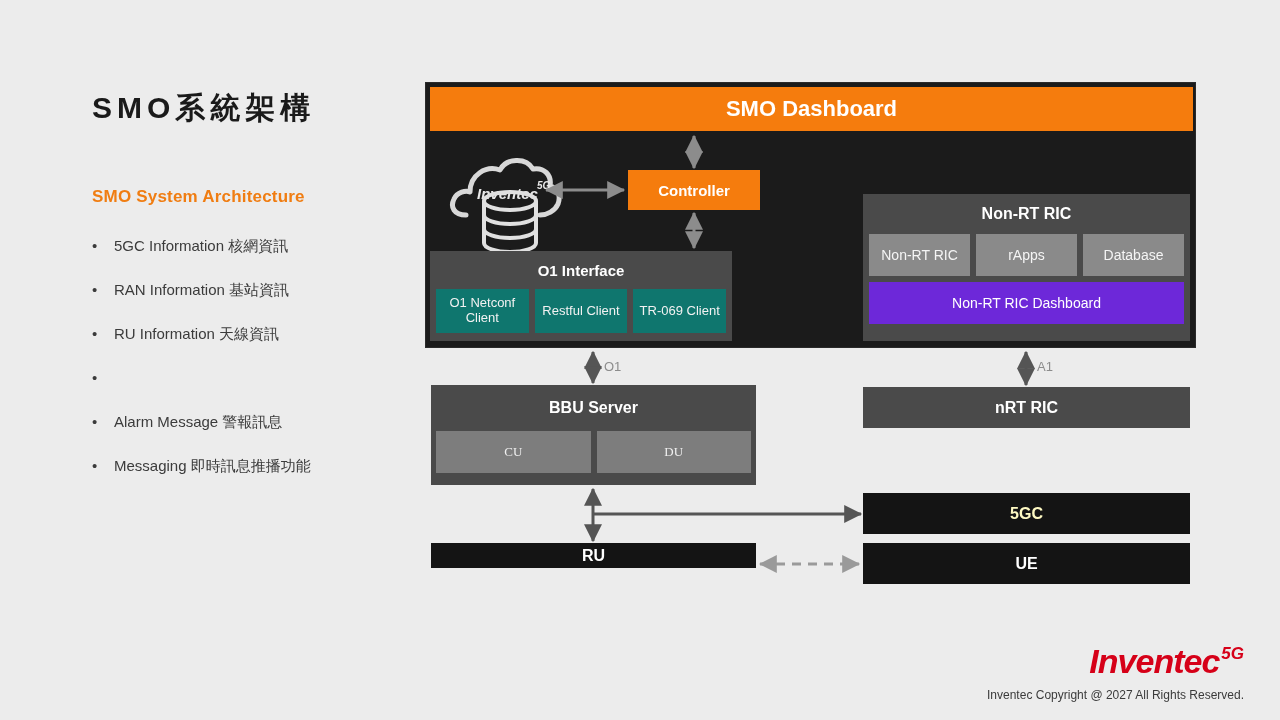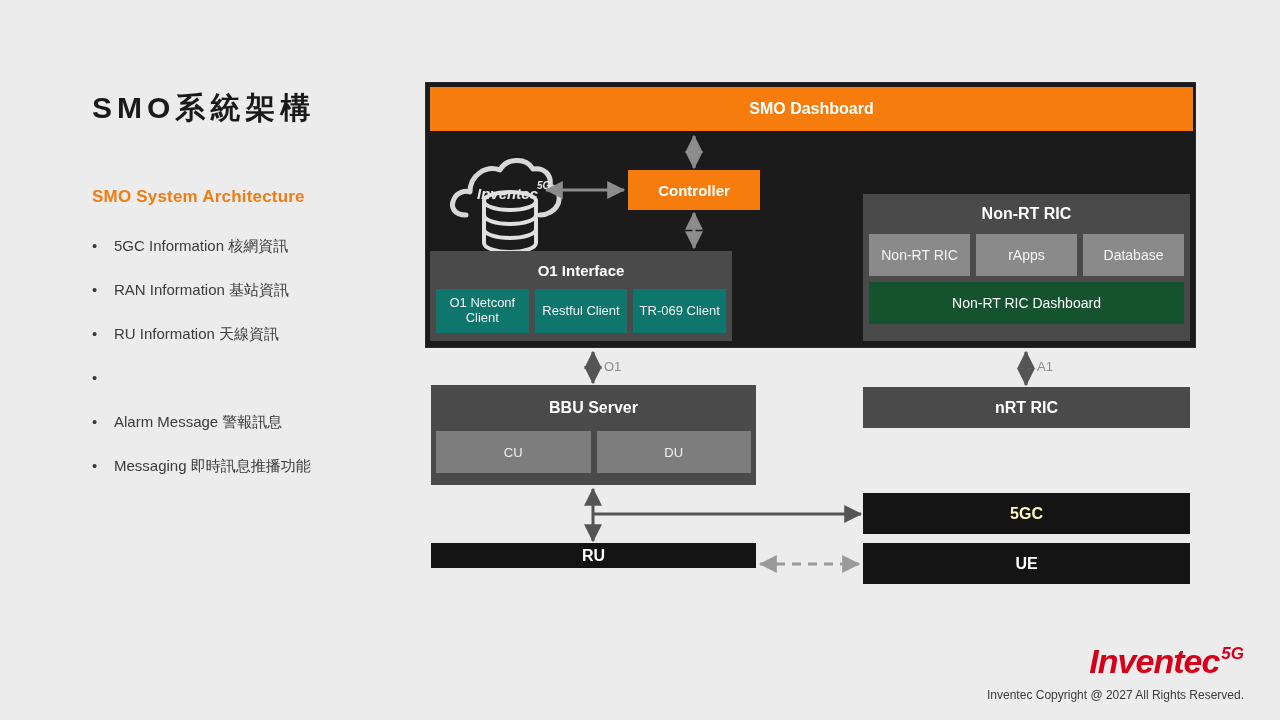--- a/index.html
+++ b/index.html
@@ -70,21 +70,21 @@
     box-sizing: border-box;
   }
   #smo-dashboard {
     position: absolute;
     left: 4px;
     top: 4px;
     width: 763px;
     height: 44px;
     background: #f57c0d;
     color: #ffffff;
-    font-size: 16px;
+    font-size: 22px;
     font-weight: bold;
     display: flex;
     align-items: center;
     justify-content: center;
     box-sizing: border-box;
   }
 
   
   #cloud-db {
     position: absolute;
@@ -180,21 +180,21 @@
     color: #f5f5f5;
     font-size: 14px;
     display: flex;
     align-items: center;
     justify-content: center;
     box-sizing: border-box;
   }
   #nonrt-dashboard {
     margin: 6px 6px 11px 6px;
     height: 42px;
-    background: #14532d;
+    background: #6d28d9;
     color: #ffffff;
     font-size: 14px;
     display: flex;
     align-items: center;
     justify-content: center;
     box-sizing: border-box;
   }
 
   
   #bbu-server {
@@ -212,20 +212,21 @@
     align-items: center;
     justify-content: center;
     color: #ffffff;
     font-size: 16px;
     font-weight: bold;
   }
   #bbu-sub-row {
     display: flex;
     gap: 6px;
     padding: 0 5px;
+    font-family: Liberation Serif, serif;
   }
   .bbu-sub {
     flex: 1;
     height: 42px;
     background: #7d7d7d;
     color: #f0f0f0;
     font-size: 13px;
     display: flex;
     align-items: center;
     justify-content: center;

------------

◆ **TASK OBJECTIVE**: Please retype the material above exactly, and omit its images.

◆ **REPLY TO THE TASK**:
--- a/index.html
+++ b/index.html
@@ -70,21 +70,21 @@
     box-sizing: border-box;
   }
   #smo-dashboard {
     position: absolute;
     left: 4px;
     top: 4px;
     width: 763px;
     height: 44px;
     background: #f57c0d;
     color: #ffffff;
-    font-size: 16px;
+    font-size: 22px;
     font-weight: bold;
     display: flex;
     align-items: center;
     justify-content: center;
     box-sizing: border-box;
   }
 
   
   #cloud-db {
     position: absolute;
@@ -180,21 +180,21 @@
     color: #f5f5f5;
     font-size: 14px;
     display: flex;
     align-items: center;
     justify-content: center;
     box-sizing: border-box;
   }
   #nonrt-dashboard {
     margin: 6px 6px 11px 6px;
     height: 42px;
-    background: #14532d;
+    background: #6d28d9;
     color: #ffffff;
     font-size: 14px;
     display: flex;
     align-items: center;
     justify-content: center;
     box-sizing: border-box;
   }
 
   
   #bbu-server {
@@ -212,20 +212,21 @@
     align-items: center;
     justify-content: center;
     color: #ffffff;
     font-size: 16px;
     font-weight: bold;
   }
   #bbu-sub-row {
     display: flex;
     gap: 6px;
     padding: 0 5px;
+    font-family: Liberation Serif, serif;
   }
   .bbu-sub {
     flex: 1;
     height: 42px;
     background: #7d7d7d;
     color: #f0f0f0;
     font-size: 13px;
     display: flex;
     align-items: center;
     justify-content: center;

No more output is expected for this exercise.